* Source material:
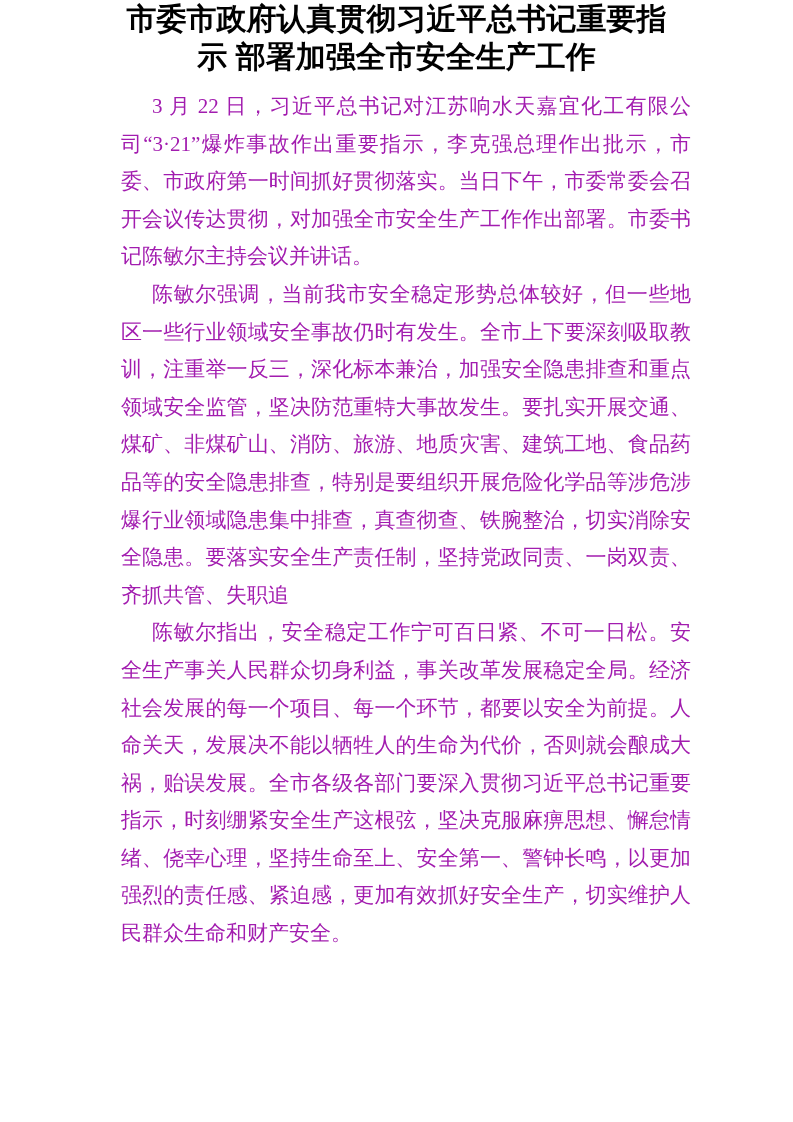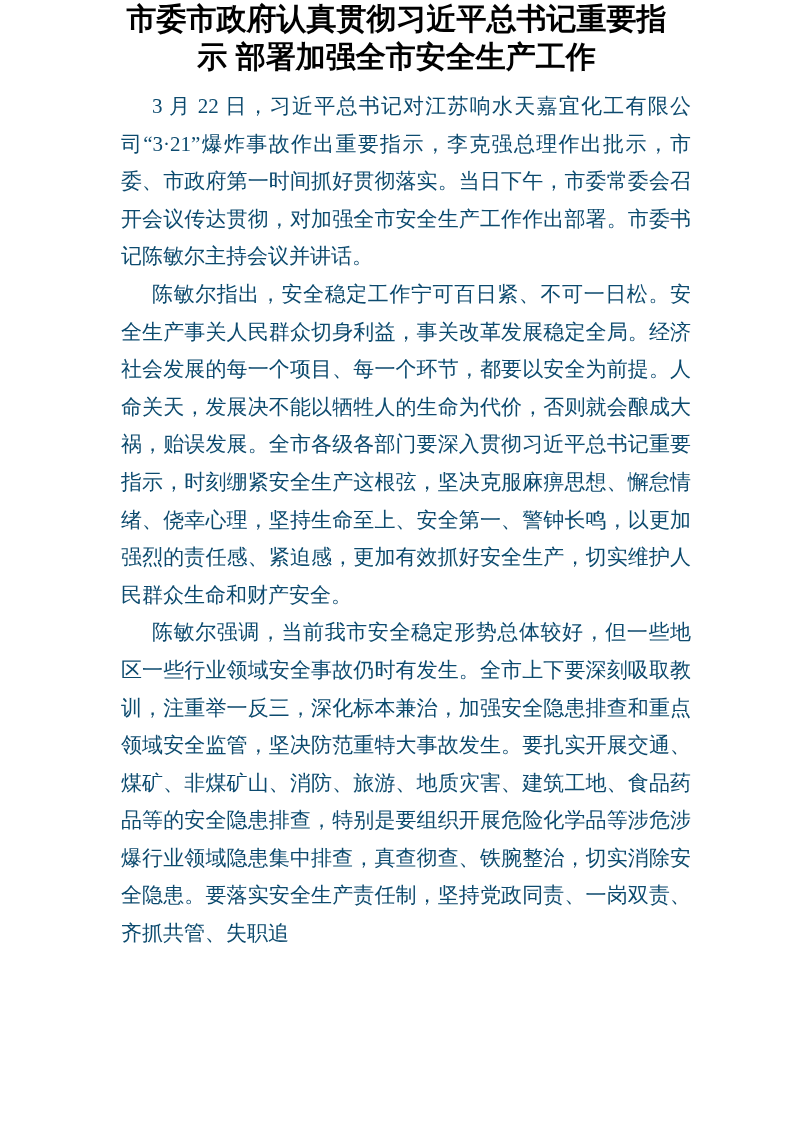--- a/index.html
+++ b/index.html
@@ -29,33 +29,33 @@
       font-size: 30px;
       line-height: 38px;
       color: #000000;
     }
     .doc-body {
       margin: 12px 102px 0 121px;
       width: 570px;
       font-family: "Liberation Serif", serif;
       font-size: 21px;
       line-height: 37.6px;
-      color: #0c4a6e;
+      color: #a21caf;
       text-align: justify;
       text-justify: inter-character;
     }
     .doc-body p {
       margin: 0;
       padding: 0;
       text-indent: 31px;
     }
   </style>
 </head>
 <body>
 
 <div class="page">
   <h1 class="doc-title">市委市政府认真贯彻习近平总书记重要指示 部署加强全市安全生产工作</h1>
   <div class="doc-body">
     <p>3 月 22 日，习近平总书记对江苏响水天嘉宜化工有限公司“3·21”爆炸事故作出重要指示，李克强总理作出批示，市委、市政府第一时间抓好贯彻落实。当日下午，市委常委会召开会议传达贯彻，对加强全市安全生产工作作出部署。市委书记陈敏尔主持会议并讲话。</p>
+    <p>陈敏尔强调，当前我市安全稳定形势总体较好，但一些地区一些行业领域安全事故仍时有发生。全市上下要深刻吸取教训，注重举一反三，深化标本兼治，加强安全隐患排查和重点领域安全监管，坚决防范重特大事故发生。要扎实开展交通、煤矿、非煤矿山、消防、旅游、地质灾害、建筑工地、食品药品等的安全隐患排查，特别是要组织开展危险化学品等涉危涉爆行业领域隐患集中排查，真查彻查、铁腕整治，切实消除安全隐患。要落实安全生产责任制，坚持党政同责、一岗双责、齐抓共管、失职追</p>
     <p>陈敏尔指出，安全稳定工作宁可百日紧、不可一日松。安全生产事关人民群众切身利益，事关改革发展稳定全局。经济社会发展的每一个项目、每一个环节，都要以安全为前提。人命关天，发展决不能以牺牲人的生命为代价，否则就会酿成大祸，贻误发展。全市各级各部门要深入贯彻习近平总书记重要指示，时刻绷紧安全生产这根弦，坚决克服麻痹思想、懈怠情绪、侥幸心理，坚持生命至上、安全第一、警钟长鸣，以更加强烈的责任感、紧迫感，更加有效抓好安全生产，切实维护人民群众生命和财产安全。</p>
-    <p>陈敏尔强调，当前我市安全稳定形势总体较好，但一些地区一些行业领域安全事故仍时有发生。全市上下要深刻吸取教训，注重举一反三，深化标本兼治，加强安全隐患排查和重点领域安全监管，坚决防范重特大事故发生。要扎实开展交通、煤矿、非煤矿山、消防、旅游、地质灾害、建筑工地、食品药品等的安全隐患排查，特别是要组织开展危险化学品等涉危涉爆行业领域隐患集中排查，真查彻查、铁腕整治，切实消除安全隐患。要落实安全生产责任制，坚持党政同责、一岗双责、齐抓共管、失职追</p>
   </div>
 </div>
 
 </body></html>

* Problem to solve: Without the pictures, write out all of the material exactly.

* Result for this task:
--- a/index.html
+++ b/index.html
@@ -29,33 +29,33 @@
       font-size: 30px;
       line-height: 38px;
       color: #000000;
     }
     .doc-body {
       margin: 12px 102px 0 121px;
       width: 570px;
       font-family: "Liberation Serif", serif;
       font-size: 21px;
       line-height: 37.6px;
-      color: #0c4a6e;
+      color: #a21caf;
       text-align: justify;
       text-justify: inter-character;
     }
     .doc-body p {
       margin: 0;
       padding: 0;
       text-indent: 31px;
     }
   </style>
 </head>
 <body>
 
 <div class="page">
   <h1 class="doc-title">市委市政府认真贯彻习近平总书记重要指示 部署加强全市安全生产工作</h1>
   <div class="doc-body">
     <p>3 月 22 日，习近平总书记对江苏响水天嘉宜化工有限公司“3·21”爆炸事故作出重要指示，李克强总理作出批示，市委、市政府第一时间抓好贯彻落实。当日下午，市委常委会召开会议传达贯彻，对加强全市安全生产工作作出部署。市委书记陈敏尔主持会议并讲话。</p>
+    <p>陈敏尔强调，当前我市安全稳定形势总体较好，但一些地区一些行业领域安全事故仍时有发生。全市上下要深刻吸取教训，注重举一反三，深化标本兼治，加强安全隐患排查和重点领域安全监管，坚决防范重特大事故发生。要扎实开展交通、煤矿、非煤矿山、消防、旅游、地质灾害、建筑工地、食品药品等的安全隐患排查，特别是要组织开展危险化学品等涉危涉爆行业领域隐患集中排查，真查彻查、铁腕整治，切实消除安全隐患。要落实安全生产责任制，坚持党政同责、一岗双责、齐抓共管、失职追</p>
     <p>陈敏尔指出，安全稳定工作宁可百日紧、不可一日松。安全生产事关人民群众切身利益，事关改革发展稳定全局。经济社会发展的每一个项目、每一个环节，都要以安全为前提。人命关天，发展决不能以牺牲人的生命为代价，否则就会酿成大祸，贻误发展。全市各级各部门要深入贯彻习近平总书记重要指示，时刻绷紧安全生产这根弦，坚决克服麻痹思想、懈怠情绪、侥幸心理，坚持生命至上、安全第一、警钟长鸣，以更加强烈的责任感、紧迫感，更加有效抓好安全生产，切实维护人民群众生命和财产安全。</p>
-    <p>陈敏尔强调，当前我市安全稳定形势总体较好，但一些地区一些行业领域安全事故仍时有发生。全市上下要深刻吸取教训，注重举一反三，深化标本兼治，加强安全隐患排查和重点领域安全监管，坚决防范重特大事故发生。要扎实开展交通、煤矿、非煤矿山、消防、旅游、地质灾害、建筑工地、食品药品等的安全隐患排查，特别是要组织开展危险化学品等涉危涉爆行业领域隐患集中排查，真查彻查、铁腕整治，切实消除安全隐患。要落实安全生产责任制，坚持党政同责、一岗双责、齐抓共管、失职追</p>
   </div>
 </div>
 
 </body></html>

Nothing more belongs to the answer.